ASSIGNED TASK: The answer must consist of every line from the data that holds "number".

++++ INFORMATION PROVIDED

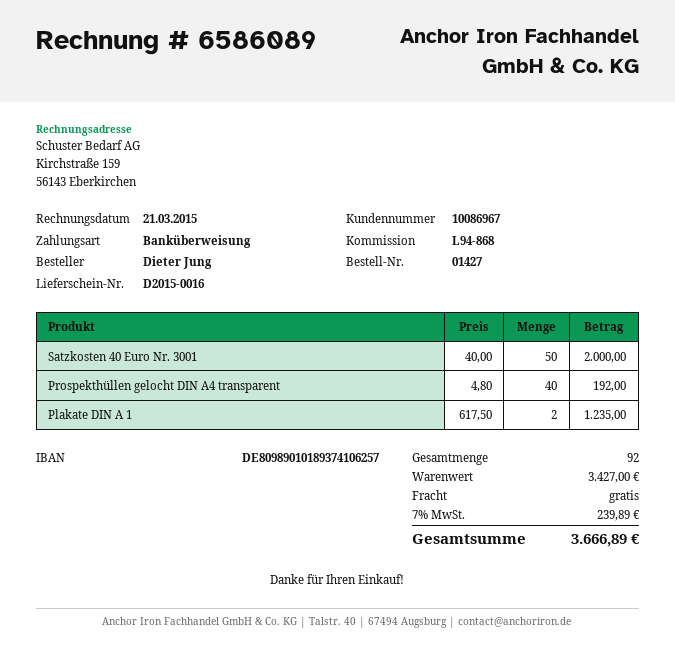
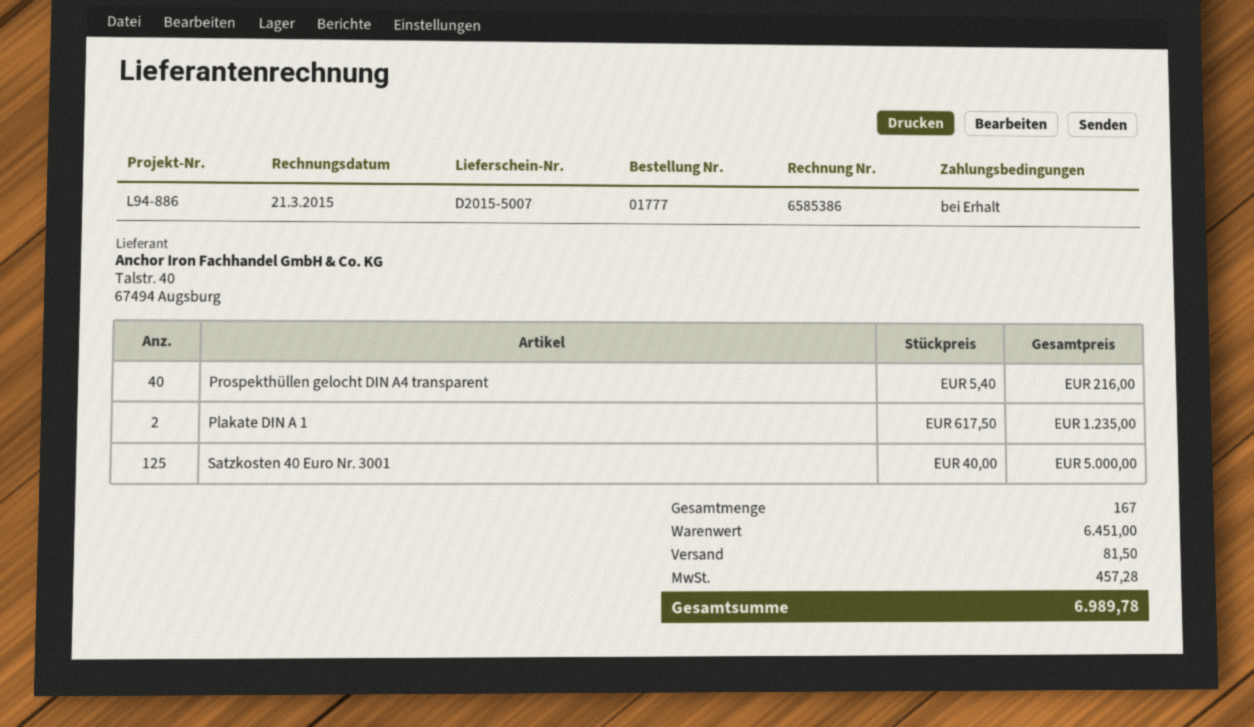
order number: 01427 -> 01777
delivery note number: D2015-0016 -> D2015-5007
invoice number: 6586089 -> 6585386
reference: L94-868 -> L94-886
Satzkosten 40 Euro Nr. 3001: 50 x 40.00 = 2000.00 -> 125 x 40.00 = 5000.00
Prospekthüllen gelocht DIN A4 transparent: 40 x 4.80 = 192.00 -> 40 x 5.40 = 216.00
total quantity: 92 -> 167
subtotal: 3427.00 -> 6451.00
shipping: 0.00 -> 81.50
tax: 239.89 -> 457.28
total: 3666.89 -> 6989.78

++++++++

EXERCISE OUTPUT:
order number: 01427 -> 01777
delivery note number: D2015-0016 -> D2015-5007
invoice number: 6586089 -> 6585386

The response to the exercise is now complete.